Toyota is slowing production at its UK and Turkey plants and halting the renewal of some temporary workers’ contractors in the face of weakening European demand.
The world’s biggest automaker, which has a major plant Burnaston in Derbyshire, declined to reveal targets for the production and contract staff reductions.
“In response to demand conditions recently in Europe, we are adjusting our production flexibly through such steps as a change to TAKT time,’’ a company spokeswoman said, referring to the time spent to roll out each vehicle.
Toyota’s Burnaston plant produced 278,000 units of the Avensis mid-sized car, the Auris compact and others last year, while the plant in Turkey made 161,000 units of cars such as the Corolla Verso.
Earlier this week Toyota reported falling sales in North America, Western Europe and Japan, with the firm’s European sales dropping by 32,000 units, to 301,000 units, in its first quarter this year.
The latest move is in line with the company’s announcement on July 28 that it had cut its 2008 production forecasts by 250,000 vehicles to 4.33 million outside Japan and by 200,000 units to 4.10 million units in Japan.
Toyota also cut its 2008 European sales target to 1.19 million units from 1.27 million and its global sales forecast by 350,000 units to 9.5 million vehicles.
Last month, Toyota said it would suspend production of slow-selling big trucks in the United States for three months and implement a major overhaul of its US manufacturing plans to shift to more fuel-efficient cars.
On Thursday, Toyota posted a smaller-than-expected 28 per cent drop in quarterly net profit, impacted by a strong yen and slumping US sales, and kept its forecasts unchanged for what is set to be its most challenging year in recent memory.
Toyota executive vice president Mitsuo Kinoshita said: “The environment surrounding our business has taken a sharp turn for the worse, leading to a very tough first quarter.’’
“It will be crucial for us to act quickly and flexibly to overcome this.’’
Slowing sales in North American, Western European and Japanese markets are compounding the problems of Toyota and some other automakers, who are struggling with a weaker dollar and increases in the price of raw materials.

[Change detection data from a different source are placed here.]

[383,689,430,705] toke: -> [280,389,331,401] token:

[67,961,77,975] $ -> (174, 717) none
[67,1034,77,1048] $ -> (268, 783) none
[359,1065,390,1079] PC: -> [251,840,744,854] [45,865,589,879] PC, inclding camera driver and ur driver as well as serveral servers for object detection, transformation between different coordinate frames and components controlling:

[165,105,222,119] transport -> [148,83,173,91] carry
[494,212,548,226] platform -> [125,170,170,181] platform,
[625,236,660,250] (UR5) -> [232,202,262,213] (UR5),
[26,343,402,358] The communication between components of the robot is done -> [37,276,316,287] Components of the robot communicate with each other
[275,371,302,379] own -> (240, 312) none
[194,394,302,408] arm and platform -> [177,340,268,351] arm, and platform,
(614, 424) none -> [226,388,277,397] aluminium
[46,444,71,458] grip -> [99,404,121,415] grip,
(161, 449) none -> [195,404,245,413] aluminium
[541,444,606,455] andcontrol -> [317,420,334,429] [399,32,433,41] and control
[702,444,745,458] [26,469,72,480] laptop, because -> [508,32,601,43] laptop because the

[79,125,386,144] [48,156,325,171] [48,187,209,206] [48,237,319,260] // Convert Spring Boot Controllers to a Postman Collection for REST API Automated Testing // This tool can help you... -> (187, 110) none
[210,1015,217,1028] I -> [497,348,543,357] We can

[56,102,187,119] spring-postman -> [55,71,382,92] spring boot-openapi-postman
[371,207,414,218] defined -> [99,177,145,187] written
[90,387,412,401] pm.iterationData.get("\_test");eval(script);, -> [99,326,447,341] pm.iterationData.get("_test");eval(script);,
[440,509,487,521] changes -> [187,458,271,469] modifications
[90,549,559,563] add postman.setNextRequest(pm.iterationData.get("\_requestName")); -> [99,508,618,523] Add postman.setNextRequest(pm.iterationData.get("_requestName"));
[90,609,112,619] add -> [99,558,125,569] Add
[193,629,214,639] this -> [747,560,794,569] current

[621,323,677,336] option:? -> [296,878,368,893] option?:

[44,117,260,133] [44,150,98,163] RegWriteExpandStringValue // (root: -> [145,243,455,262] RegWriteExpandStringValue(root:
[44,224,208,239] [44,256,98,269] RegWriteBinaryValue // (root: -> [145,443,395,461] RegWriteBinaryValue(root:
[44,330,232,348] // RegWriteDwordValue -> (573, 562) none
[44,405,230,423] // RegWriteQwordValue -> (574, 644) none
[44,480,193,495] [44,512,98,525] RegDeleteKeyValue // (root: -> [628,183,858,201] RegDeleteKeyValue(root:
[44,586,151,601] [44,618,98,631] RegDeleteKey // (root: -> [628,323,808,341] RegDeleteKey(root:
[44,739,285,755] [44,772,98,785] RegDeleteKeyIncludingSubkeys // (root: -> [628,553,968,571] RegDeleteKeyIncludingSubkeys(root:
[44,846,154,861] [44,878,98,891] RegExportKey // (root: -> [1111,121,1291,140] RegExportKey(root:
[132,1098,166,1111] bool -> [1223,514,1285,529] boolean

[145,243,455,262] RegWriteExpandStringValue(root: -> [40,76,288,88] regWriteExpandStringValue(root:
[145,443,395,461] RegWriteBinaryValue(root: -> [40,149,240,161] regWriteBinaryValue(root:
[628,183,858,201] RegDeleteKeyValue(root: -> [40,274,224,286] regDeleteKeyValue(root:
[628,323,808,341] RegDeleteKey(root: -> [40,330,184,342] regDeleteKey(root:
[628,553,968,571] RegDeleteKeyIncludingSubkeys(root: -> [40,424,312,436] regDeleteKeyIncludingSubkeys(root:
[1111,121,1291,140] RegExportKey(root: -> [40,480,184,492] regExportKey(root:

But Toyota’s slowdown in sales is in contrast with Jaguar’s healthy performance announced in the Society of Motor Manufacturers and Traders’ (SMMT) latest figures.
The luxury marque saw a 30 per cent increase in sales last month compared with July last year and said in the year to date, sales were up almost 14.5 per cent, driven by the popularity of the new XF and XK models.
Jaguar’s stablemate Land Rover did not fare so well, hit by tough comparables with last year’s figures and consumer concerns about fuel costs and emissions.
Sales were down almost 40 per cent in July compared with the same month last year, whereas sales in the year to date have fallen by more than 14 per cent.
The SMMT figures showed a total of 153,420 new cars were registered in July 2008 - a 13 per cent fall on the July 2007 figure.
Toyota’s other rivals have also been having a tough time recently - General Motors last week reported a £8 billion quarterly loss - its third-biggest in over a century - while Ford Motor posted its worst-ever loss of £4.5 billion.
In Europe, BMW and Daimler have warned of lower annual earnings.